Tra l’altro questa è una frase che mette in difficoltà qualsiasi genitore, anche se il suo bambino è nato a termine, perché sottende la possibilità che quel bimbo non stia crescendo come dovrebbe; a maggior ragione è una frase insidiosa per un genitore che ogni giorno fa i conti con il timore che la prematurità abbia lasciato degli strascichi nello sviluppo del suo bambino.
8) “Ma adesso che è cresciuto non puoi stare ancora sempre sul chi va là!!!”
I bambini hanno una forza stupefacente e spesso ci mettono di fronte a veri e propri miracoli, diventando grandi, furbetti e incredibilmente autonomi. Nonostante questo il percorso in TIN lascia segni indelebili sui genitori: aver visto la morte del proprio bambino in faccia rende fragili e insicuri, e questa fragilità e questa insicurezza di tanto in tanto possono prendere il sopravvento. Razionalizzare o criticare non serve a nulla, molto meglio accogliere, consentire uno sfogo, aprire la porta alle paure, e una volta passato il momento dei dubbi, aiutare a rimettersi in carreggiata.. E via verso nuove avventure!
Purtroppo non è sempre facile trovare le parole giuste, evitare di fare uscite poco delicate e provocare involontariamente dolore a chi si ha di fronte. Certo è che, se si è consapevoli di non conoscere una certa realtà (come può essere quella della prematurità), conviene muoversi con cautela, cercando di essere prima di tutto empatici, accogliendo i sentimenti dell’altro invece di inondarlo dei propri pensieri e punti di vista.
E quando proprio non sapete cosa dire, provate a pensare che, forse, quella mamma, quel papà vorrebbero dirvi semplicemente:
“È un viaggio lungo e difficile, senza certezze se non quelle dell’amore che si prova per quell’esserino e del terrore di perderlo o di vederlo danneggiato.
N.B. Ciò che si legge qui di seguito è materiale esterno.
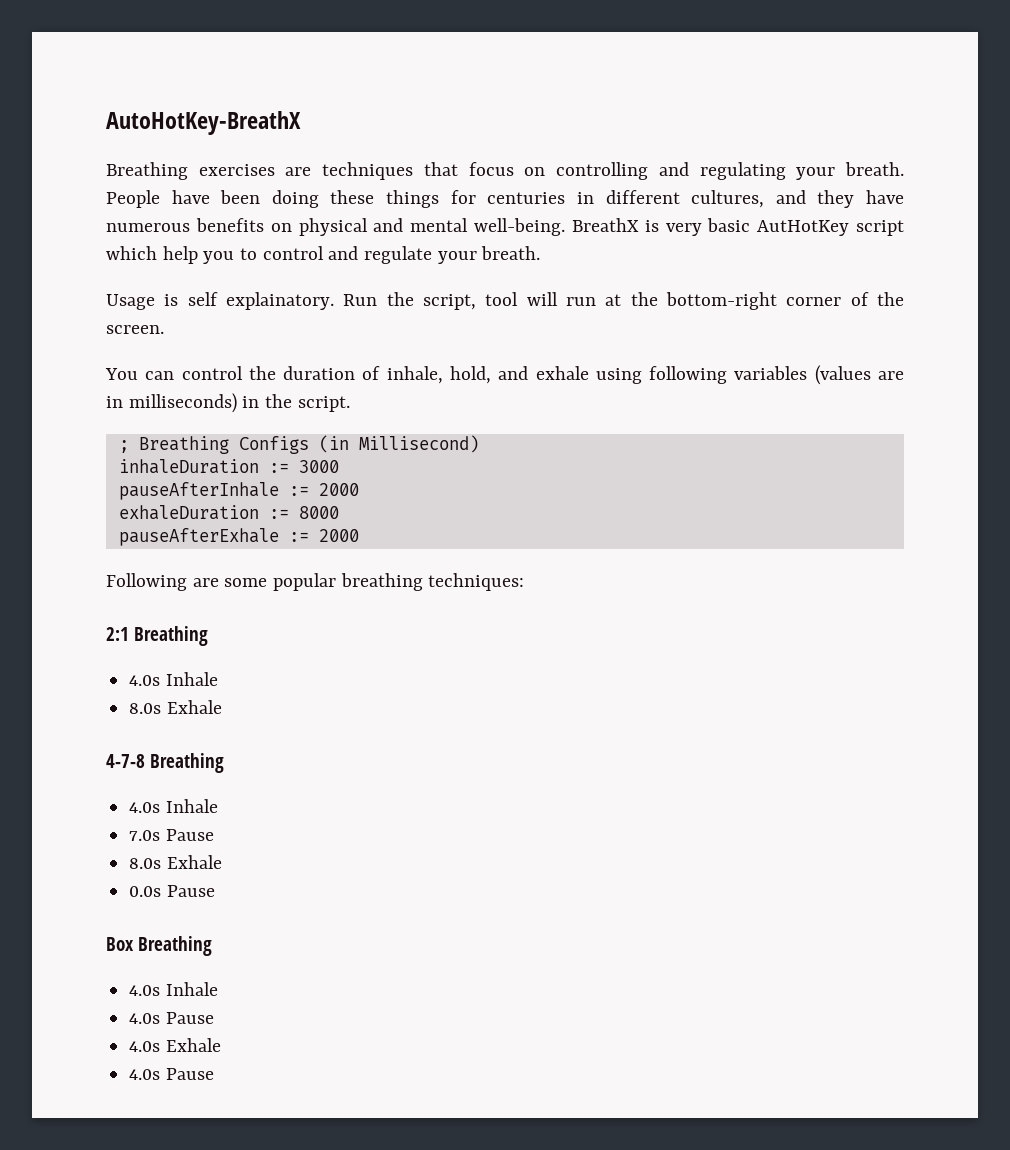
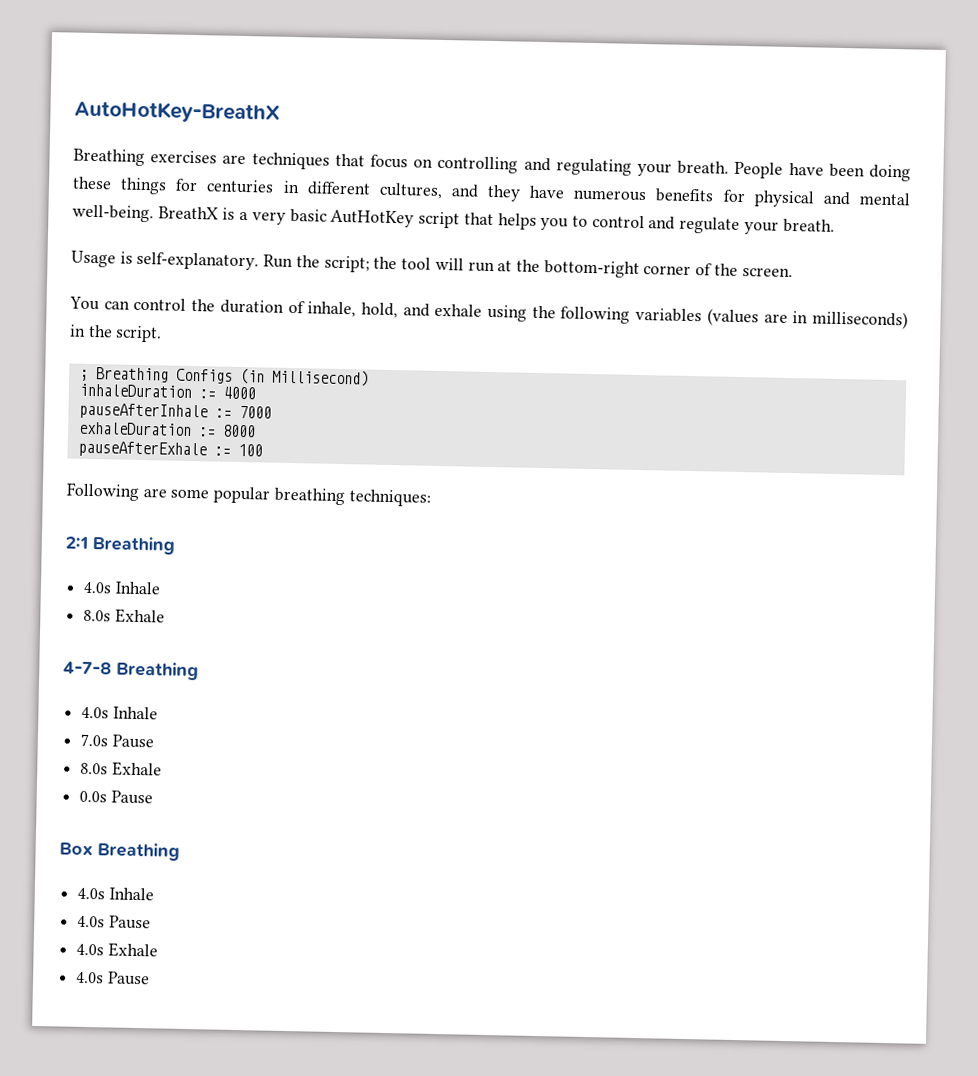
- People have been doing these things for centuries in different cultures, and they have numerous benefits on physical and mental well-being.
+ People have been doing these things for centuries in different cultures, and they have numerous benefits for physical and mental well-being.
- BreathX is very basic AutHotKey script which help you to control and regulate your breath.
+ BreathX is a very basic AutHotKey script that helps you to control and regulate your breath.
- Usage is self explainatory. Run the script, tool will run at the bottom-right corner of the screen.
+ Usage is self-explanatory. Run the script; the tool will run at the bottom-right corner of the screen.
- You can control the duration of inhale, hold, and exhale using following variables (values are in milliseconds) in the script.
+ You can control the duration of inhale, hold, and exhale using the following variables (values are in milliseconds) in the script.
- inhaleDuration := 3000
+ inhaleDuration := 4000
- pauseAfterInhale := 2000
+ pauseAfterInhale := 7000
- pauseAfterExhale := 2000
+ pauseAfterExhale := 100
È un viaggio in cui ci si sente come cavalieri, bardati di tutto punto, con una bella spada lucente e un’armatura protettiva, ma chi combatte non siamo noi, ma il nostro minuscolo scudiero, che non ha protezioni, non ha armi, non ha sostegni, se non la propria grandissima forza e la voglia di attaccarsi con le unghie e con i denti alla vita.. Ed è incredibilmente doloroso sentirsi inutili, inermi, incapaci di proteggere quel cucciolo d’uomo.
È un viaggio in cui, giorno dopo giorno, si impara ad avere fiducia, se non altro perché è l’unica cosa che si possa fare; si impara a farsi forza l’un l’altro; si impara che nulla è mai come sembra e ogni cosa, anche minuscola, può avere un grande valore.
È un viaggio in cui si vorrebbe avere intorno un po’ più di sostegno, un po’ più di comprensione, un po’ più di consapevolezza.”